RUSH: Okay, we found this Charlton Heston piece. You people will remember this, some of you. Some of you will not. I forget what year. I think this is 1995 when we first aired this. On February 3rd of 1995 Charlton Heston called the program and wanted to read from Michael Crichton's prologue of Jurassic Park, and this is what it sounds like.
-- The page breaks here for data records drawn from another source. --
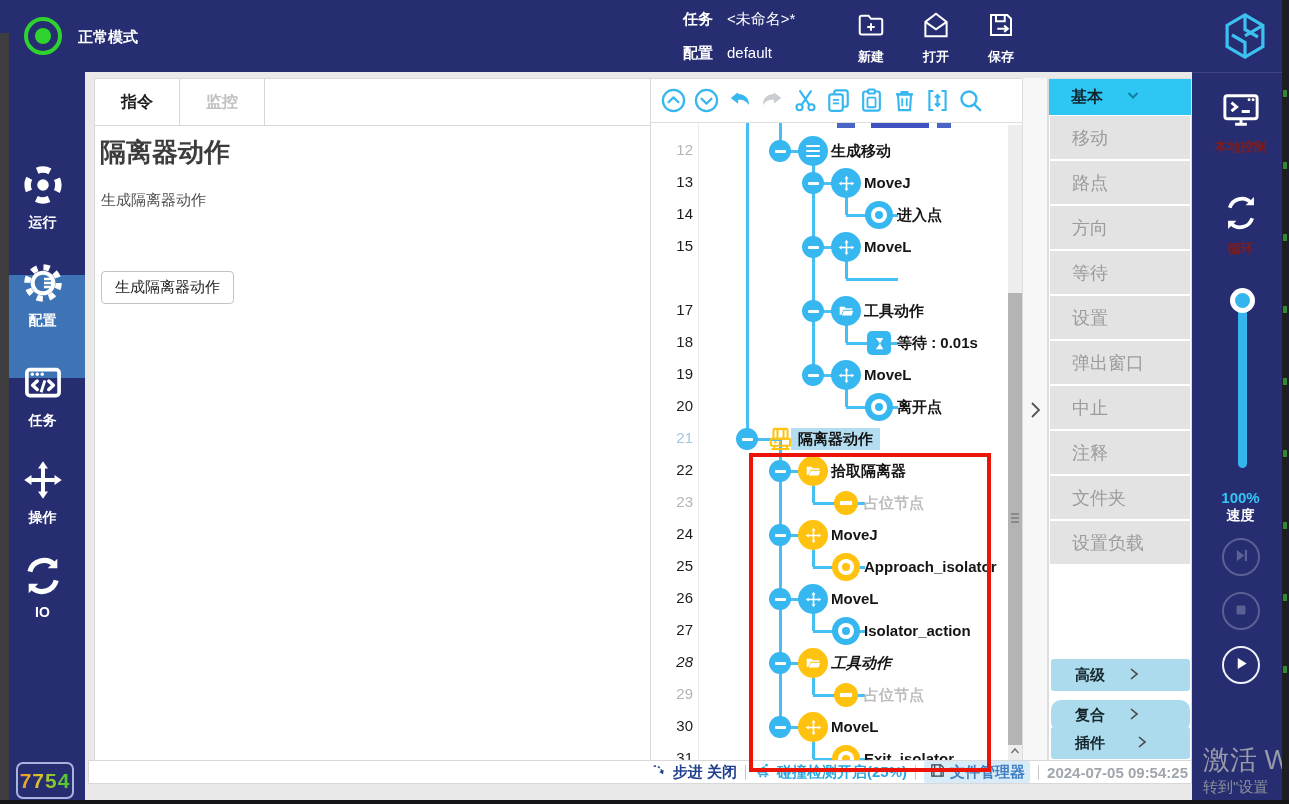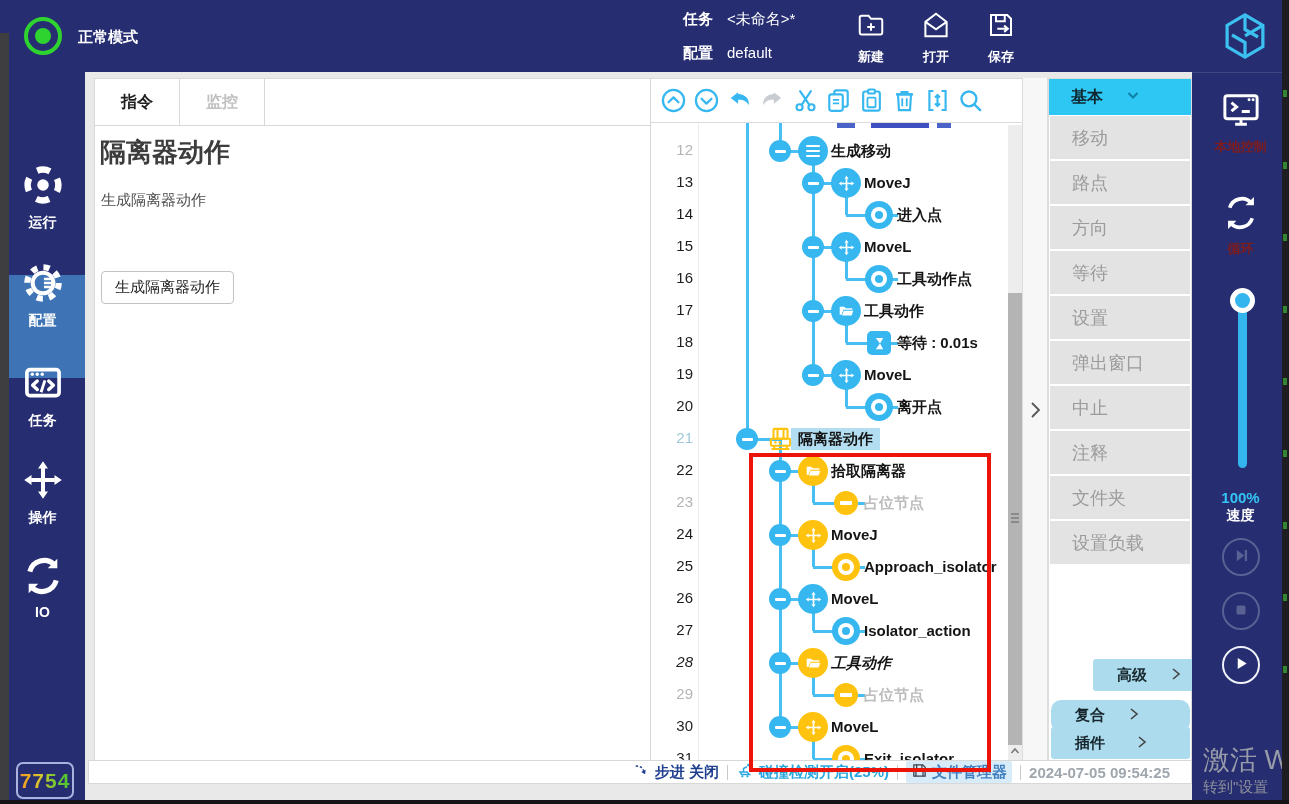"16" div.trow { html: <div> <span>16</span> <div> <div> <div> <div></div> </div> </div> </div> <span>工具动作点</span> </div> -> none }
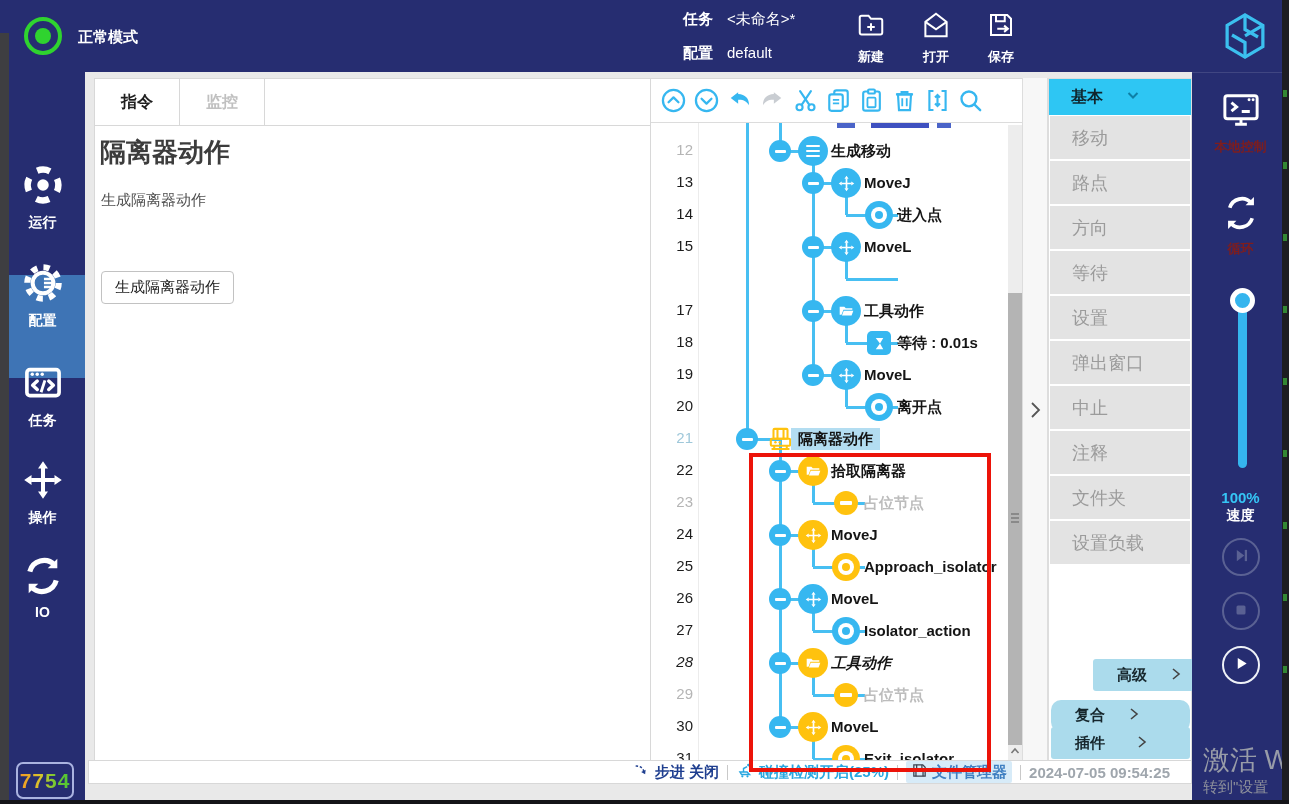"高级" div.pal-group { margin-left: 42px -> none }
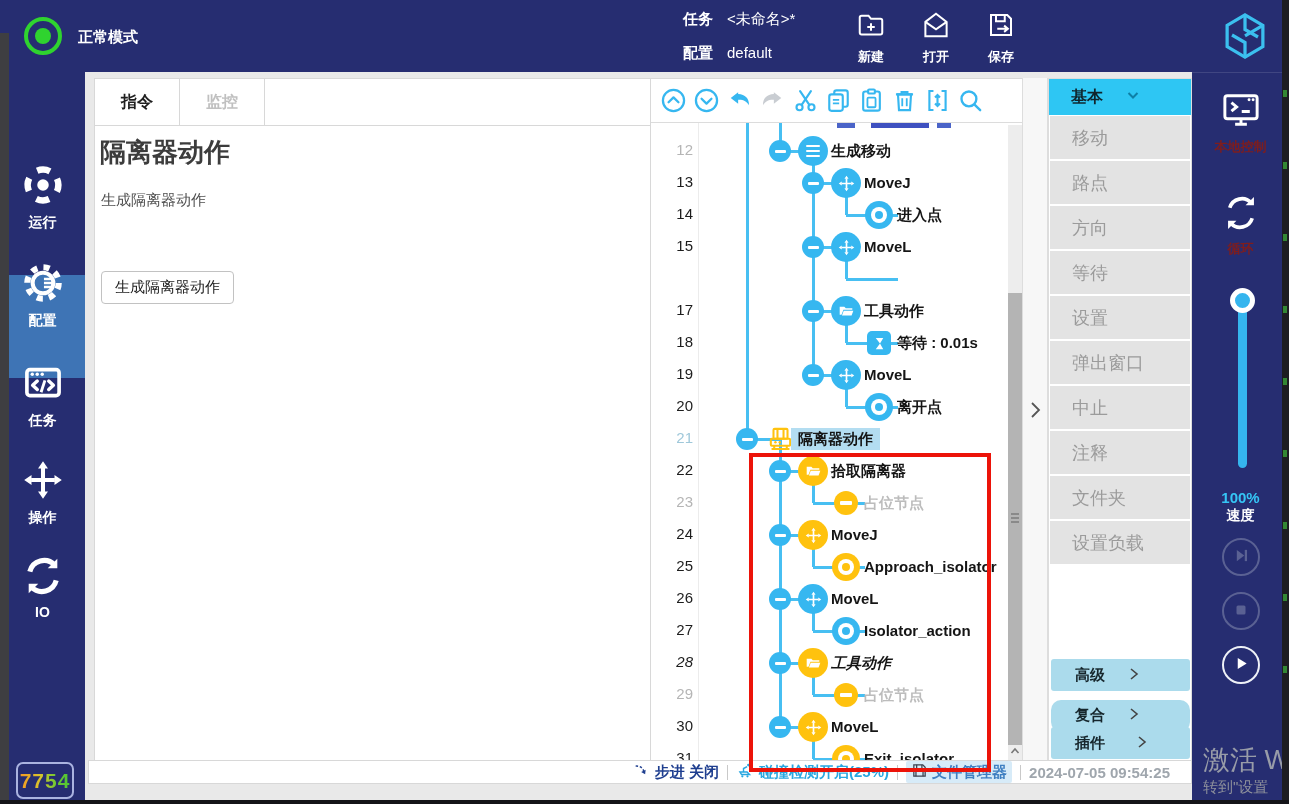"步进 关闭" .statusbar { padding-right: 21px -> 3px }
HESTON: You think man can destroy the planet? What intoxicating vanity. Let me tell you about our planet. Earth is four-and-a-half-billion-years-old. There's been life on it for nearly that long, 3.8 billion years. Bacteria first; later the first multicellular life, then the first complex creatures in the sea, on the land. Then finally the great sweeping ages of animals, the amphibians, the dinosaurs, at last the mammals, each one enduring millions on millions of years, great dynasties of creatures rising, flourishing, dying away -- all this against a background of continuous and violent upheaval. Mountain ranges thrust up, eroded away, cometary impacts, volcano eruptions, oceans rising and falling, whole continents moving, an endless, constant, violent change, colliding, buckling to make mountains over millions of years. Earth has survived everything in its time.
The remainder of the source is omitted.